Learned Routing + Two-Pass N-gram Rescoring + Extended Orders (2-12) by pappanick · Pull Request #860 · openai/parameter-golf

pappanick · 2026-03-26T15:45:54Z

Summary

Combines techniques from PRs #834, #846, #733, and #693 into a single submission with 9 innovations.

Techniques

#	Technique	Source	Expected Δ BPB
1	Learned routing head `Linear(512,12)`	PR #834	base
2	Two-pass cold-cache rescoring (15 chunks)	PR #846	-0.01 to -0.03
3	Extended n-gram orders 2-12 (8M bucket hash)	Novel	-0.005
4	Gated Attention (per-head learned gate)	PR #733/#638	-0.002
5	Value Residual Learning (λ_v · x0 shortcut)	PR #733/#657	-0.002
6	Depth Recurrence (layers 4,5 repeated → 13 virtual)	PR #733/#686	-0.006
7	SGD TTT (lr=0.002, all blocks unfrozen)	PR #733	faster, less memory
8	CROWN-Q quantization regularizer	PR #693	better int5 quality
9	Per-order adaptive min_count thresholds	Novel	better sparse n-grams

Architecture

PR #834/414 stack: 11 physical layers (13 virtual via depth recurrence), 512d, 8H, 8KV, LeakyReLU(0.5)^2, U-Net skips, SmearGate, BigramHash(6144), Partial RoPE (16/64), XSA all layers, VE128 on layers 9-10, EMA+SWA, GPTQ int5 + zstd-22.
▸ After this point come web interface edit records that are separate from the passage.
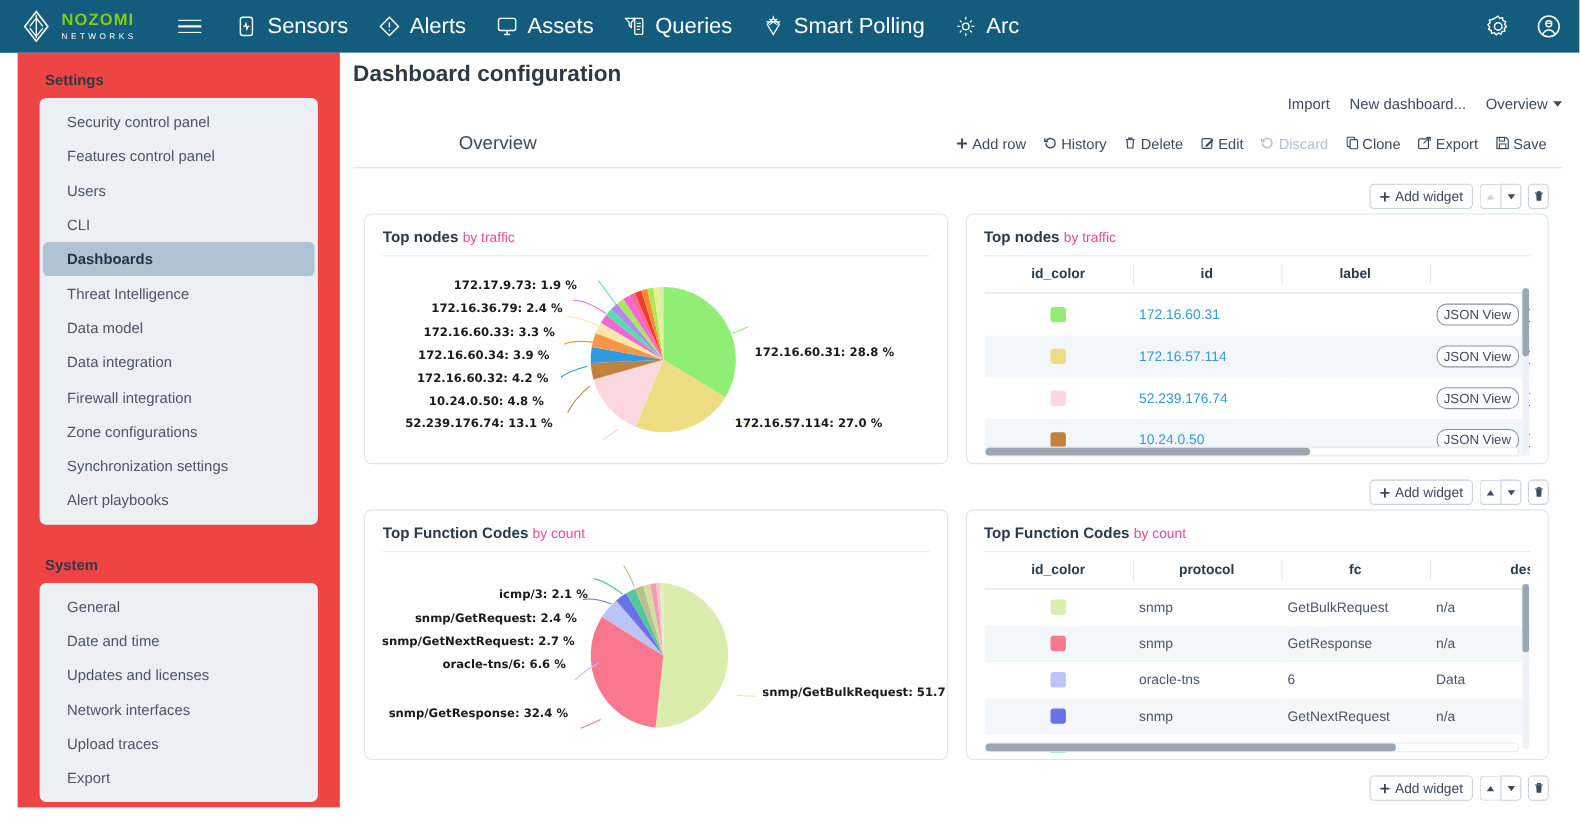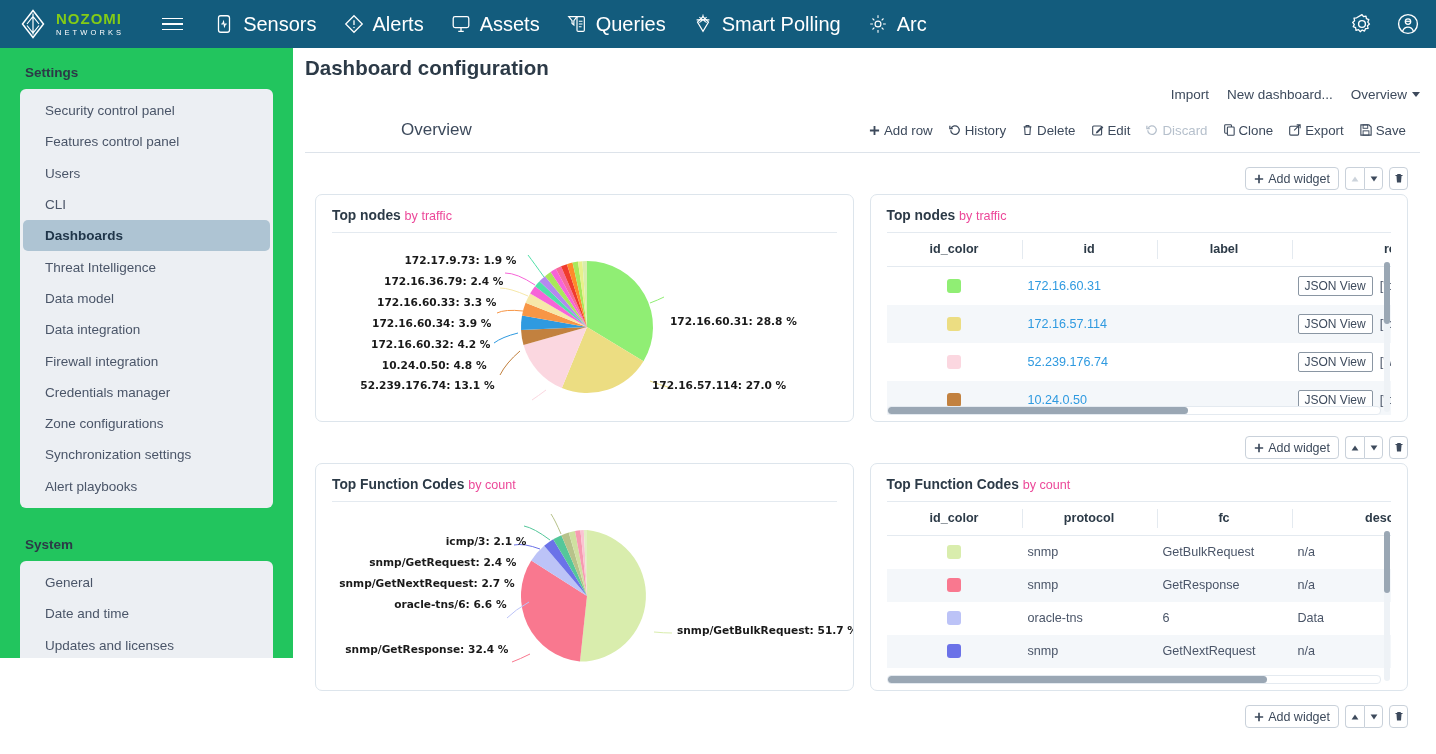"Settings" .sidebar { background: #22c55e -> #ef4444; height: 610px -> 686px; margin-left: none -> 16px }
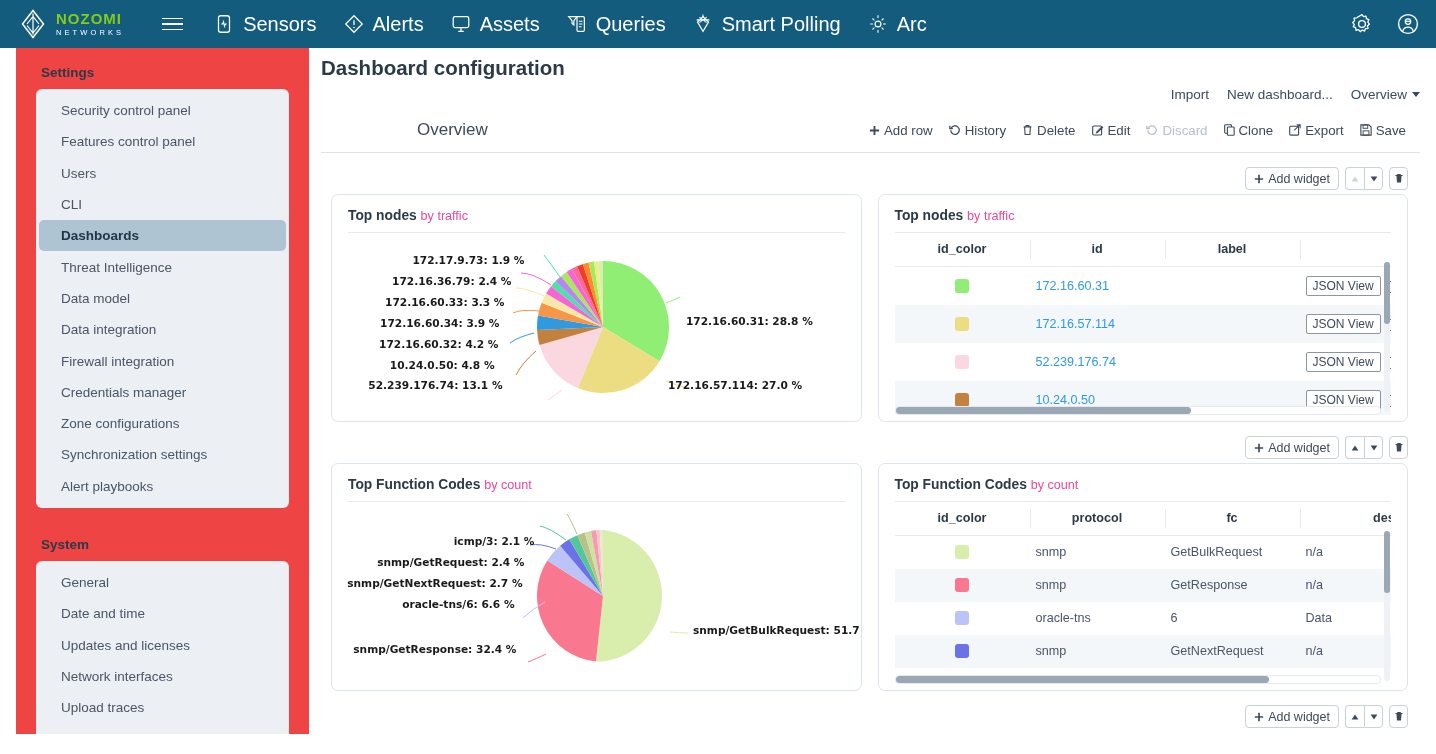"JSON View" .jsonbtn { border-radius: 2px -> 9px }
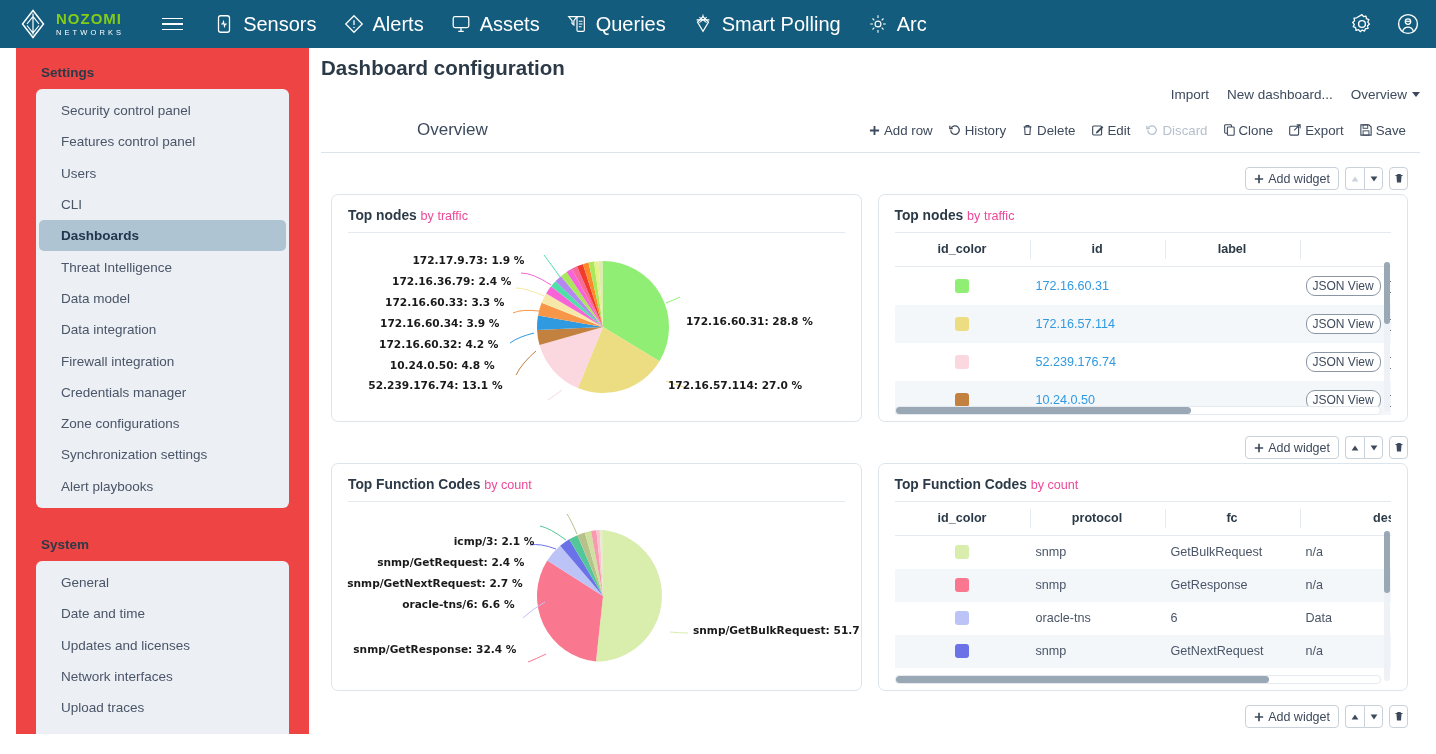"Credentials manager" div.side-item { html: <div>Credentials manager</div> -> none }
Key Innovation: Depth Recurrence without Bank Refactor

Instead of PR #733's parameter bank approach, we use shared module references: repeat blocks share CastedLinear weights from physical blocks but own independent scalar params (attn_scale, mlp_scale, attn_gate, lambda_v). Before TTT, untie_recurrence() deep-copies the heavy weights so repeat layers can specialize independently. ~1% param overhead during training, full independence during TTT.

Two-Pass Rescoring

Pass 1: Standard sequential chunk eval with causal n-gram cache building.
Pass 2: Rescore first 15 chunks with the full cache (no updates). Early chunks improve dramatically since their n-gram experts now have full context. Per-chunk loss tracking enables precise delta computation.

Status

Code compiles, all syntax checks pass
Full pipeline verified on MPS (Apple Silicon)
Depth recurrence: weight sharing + untie tested
N-gram hash collision test for all 11 orders
Two-pass loss delta computation verified
Full 8xH100 training + eval run (need compute credits)
3-seed validation

Run Command

RECUR_LAYERS="4,5" GATED_ATTENTION=1 VALUE_RESIDUAL=1 \
TWO_PASS_ENABLED=1 TWO_PASS_RESCORE_CHUNKS=15 \
NGRAM_MAX_ORDER=12 NGRAM_BUCKETS=8388608 \
TTT_OPTIMIZER=sgd TTT_LR=0.002 TTT_FREEZE_BLOCKS=11 \
NUM_LAYERS=11 BIGRAM_VOCAB_SIZE=6144 XSA_LAST_N=11 \
torchrun --standalone --nproc_per_node=8 train_gpt.py

Credits

Learned routing + frozen oracle: PR Record: 0.1663 BPB - N-gram-Aware Training + Frozen N-gram Oracle + Backoff TTT #834 (@AnirudhRahul)
Two-pass rescoring concept: PR Record: Two-Pass N-gram Rescoring (val_bpb 0.1434) #846 (@himanshudongre)
Depth recurrence + gated attn + value residual: PR Record: XSA-all + Depth Recurrence + Hedge Mixer TTT (val_bpb=1.0278, 3-seed mean) #733 (@stukenov)
CROWN-Q: PR Record: CROWN-Q + Full GPTQ + SWA/EMA Blend — val_bpb 1.1186 (3-seed mean) #693
Base architecture: PR Record: 11L EMA + GPTQ-lite + warmdown3500 + QAT@0.15 (val_bpb=1.1233) #414 (@signalrush), PR Record: LeakyReLU² + Legal Score-First TTT + Parallel Muon — val_bpb 1.1194 (3-seed mean) #549 (@abaybektursun)
N-gram cache: PR Record: 5-gram Eval Cache + LeakyReLU² + Parallel Muon val_bpb: 1.0920 (3-seed mean, std 0.0007) | ~15.9 MB | 8×H100 SXM #659/Record: BackoffNgramMixer + Drift-Free TTT (3-seed mean val_bpb=0.6683) #779 (@deanbrr)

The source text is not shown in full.